Mayor of Taunton, Massachusetts
- In office 1974–1976
- Preceded by: Rudolph H. DeSilva
- Succeeded by: Benjamin A. Friedman

Member of the Massachusetts Senate from the Bristol and Plymouth district
- In office 1989–1991
- Succeeded by: Erving H. Wall Jr.

Member of the Massachusetts House of Representatives from the 3rd Bristol district
- In office 1969–1989
- Succeeded by: Marc R. Pacheco

Personal details
- Born: August 23, 1942 (age 83) Taunton, Massachusetts
- Party: Democratic
- Education: Boston University (A.B.) Suffolk University (J.D.)

= Theodore J. Aleixo Jr. =

American lawyer and politician (born 1942)

Theodore J. Aleixo Jr. (born August 23, 1942) is an American lawyer and politician from Massachusetts.
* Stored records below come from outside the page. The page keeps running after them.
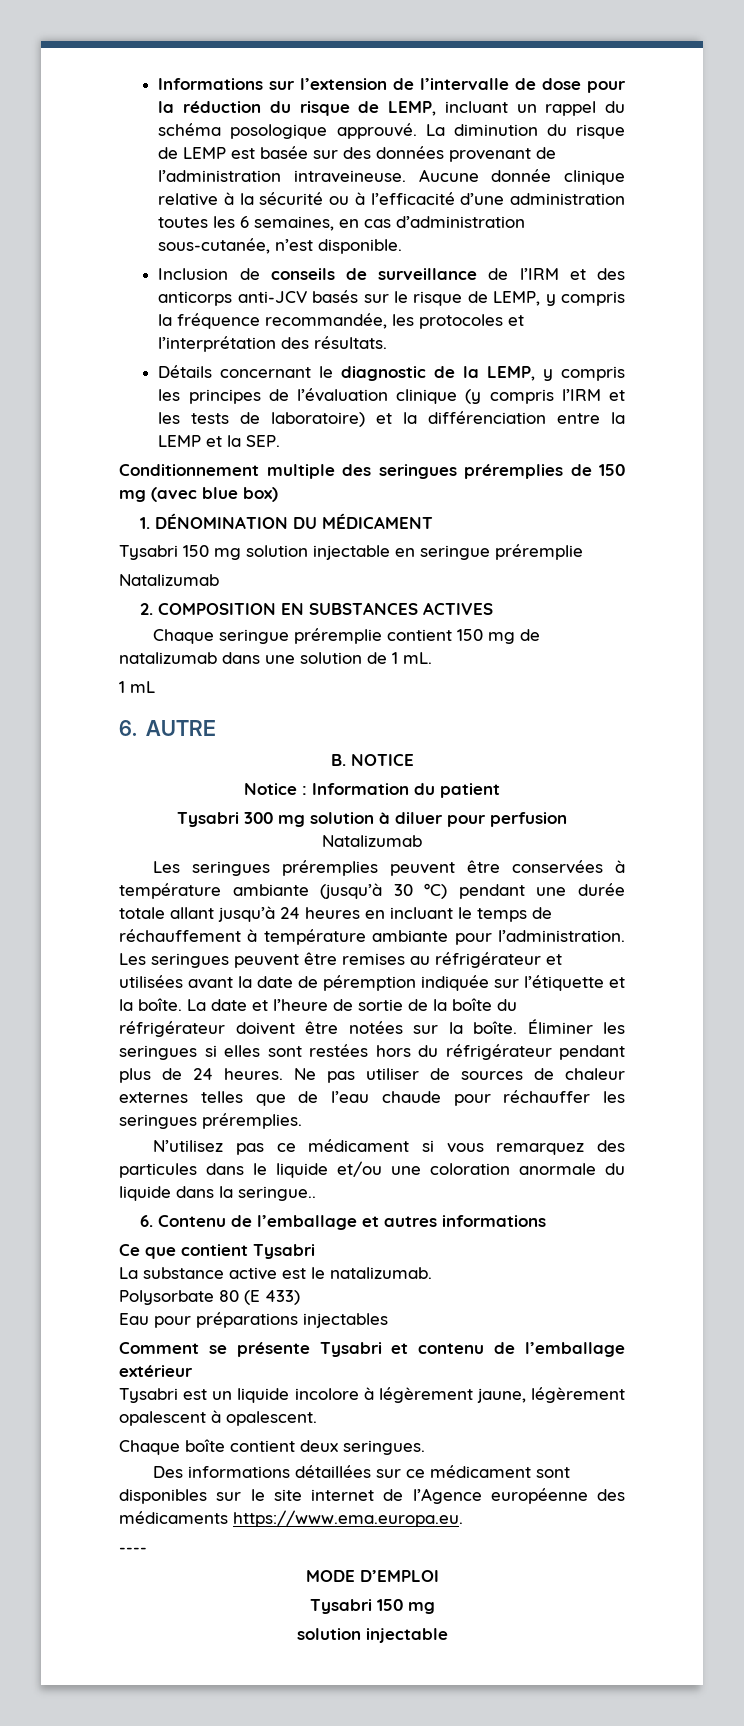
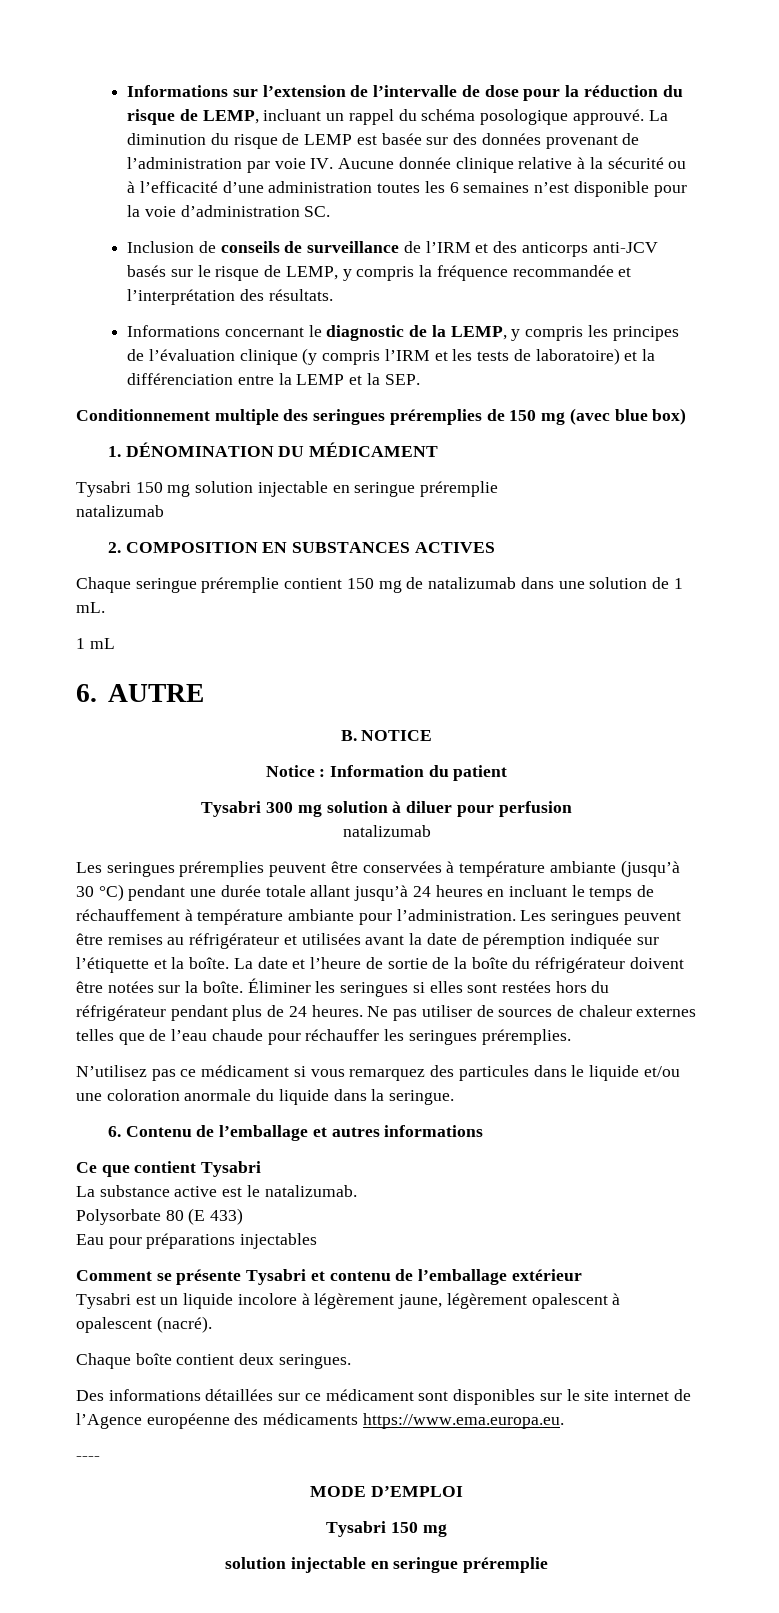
- La diminution du risque de LEMP est basée sur des données provenant de l’administration intraveineuse. Aucune donnée clinique relative à la sécurité ou à l’efficacité d’une administration toutes les 6 semaines, en cas d’administration sous-cutanée, n’est disponible.
+ La diminution du risque de LEMP est basée sur des données provenant de l’administration par voie IV. Aucune donnée clinique relative à la sécurité ou à l’efficacité d’une administration toutes les 6 semaines n’est disponible pour la voie d’administration SC.
- Inclusion de conseils de surveillance de l’IRM et des anticorps anti-JCV basés sur le risque de LEMP, y compris la fréquence recommandée, les protocoles et l’interprétation des résultats.
+ Inclusion de conseils de surveillance de l’IRM et des anticorps anti-JCV basés sur le risque de LEMP, y compris la fréquence recommandée et l’interprétation des résultats.
- Détails concernant le diagnostic de la LEMP, y compris les principes de l’évaluation clinique (y compris l’IRM et les tests de laboratoire) et la différenciation entre la LEMP et la SEP.
+ Informations concernant le diagnostic de la LEMP, y compris les principes de l’évaluation clinique (y compris l’IRM et les tests de laboratoire) et la différenciation entre la LEMP et la SEP.
  Tysabri 150 mg solution injectable en seringue préremplie
- Natalizumab
+ natalizumab
  Tysabri 300 mg solution à diluer pour perfusion
- Natalizumab
+ natalizumab
- N’utilisez pas ce médicament si vous remarquez des particules dans le liquide et/ou une coloration anormale du liquide dans la seringue..
+ N’utilisez pas ce médicament si vous remarquez des particules dans le liquide et/ou une coloration anormale du liquide dans la seringue.
- Tysabri est un liquide incolore à légèrement jaune, légèrement opalescent à opalescent.
+ Tysabri est un liquide incolore à légèrement jaune, légèrement opalescent à opalescent (nacré).
  MODE D’EMPLOI
  Tysabri 150 mg
- solution injectable
+ solution injectable en seringue préremplie

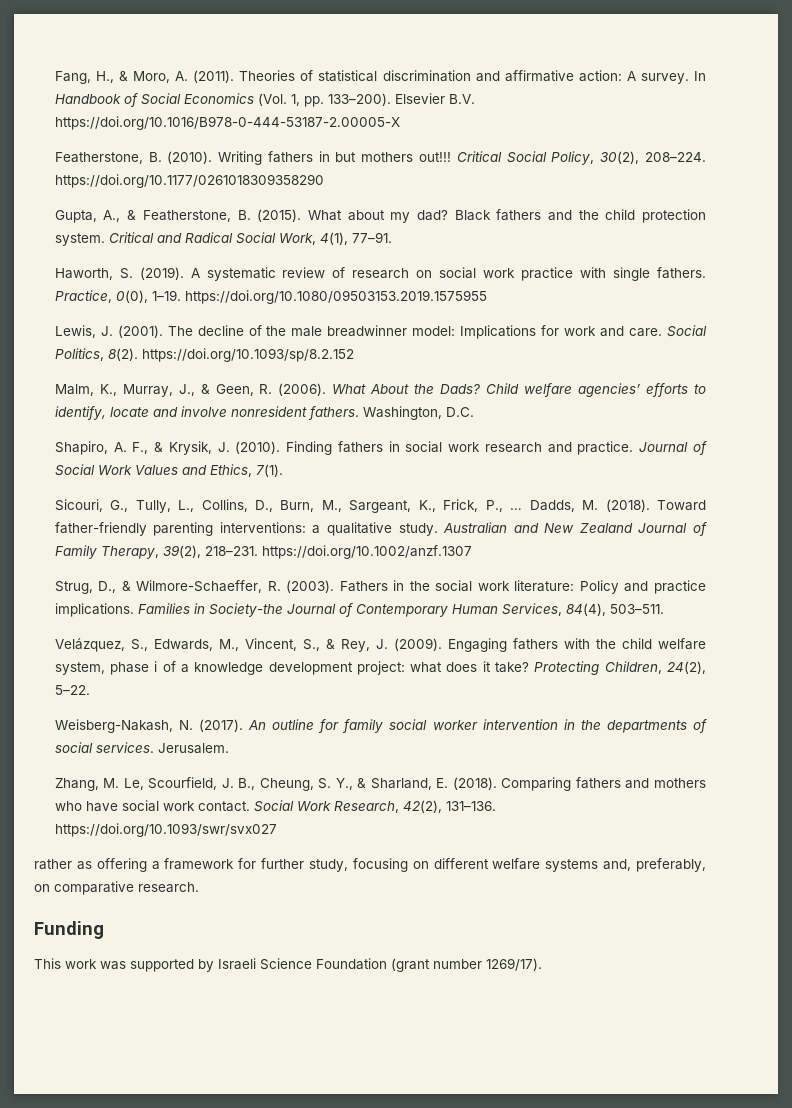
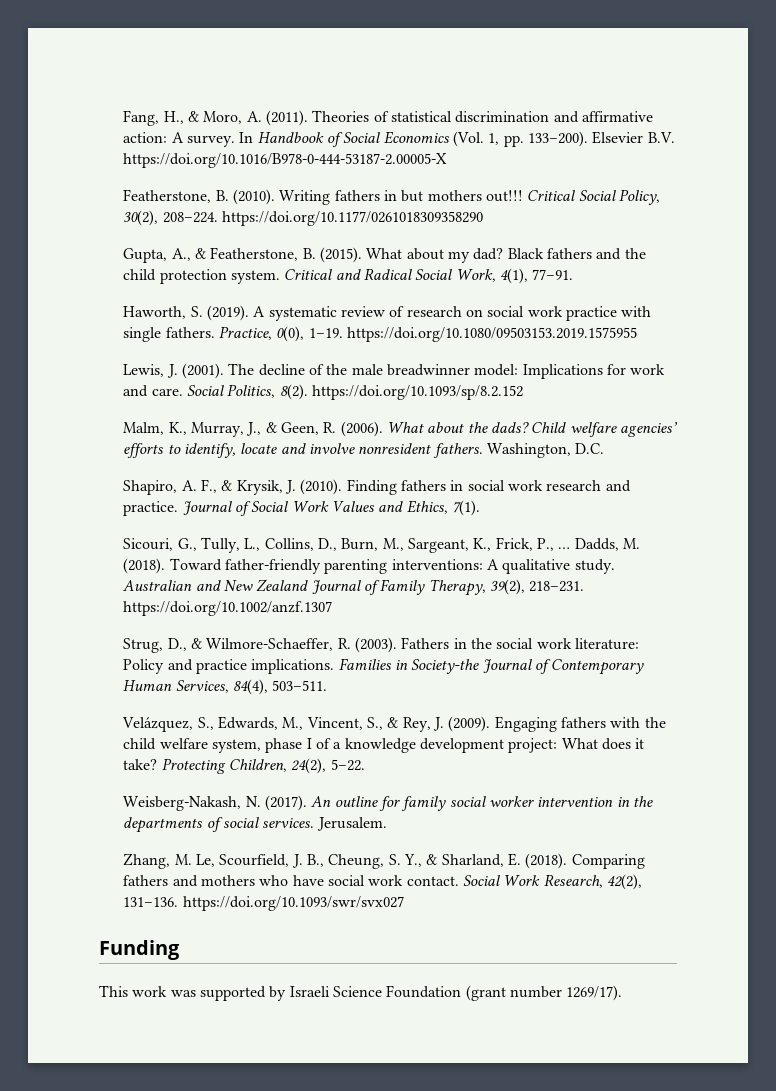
- What About the Dads?
+ What about the dads?
- Toward father-friendly parenting interventions: a qualitative study.
+ Toward father-friendly parenting interventions: A qualitative study.
- Engaging fathers with the child welfare system, phase i of a knowledge development project: what does it take?
+ Engaging fathers with the child welfare system, phase I of a knowledge development project: What does it take?
- rather as offering a framework for further study, focusing on different welfare systems and, preferably, on comparative research.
He served in both houses of the Massachusetts General Court and as the Mayor of Taunton, Massachusetts.

Aleixo was elected to the Massachusetts House of Representatives in 1968 and served for 20 years. During his time in the House, he simultaneously served as Mayor of Taunton from 1974 to 1976. In 1988, he was elected to one term in the Massachusetts Senate.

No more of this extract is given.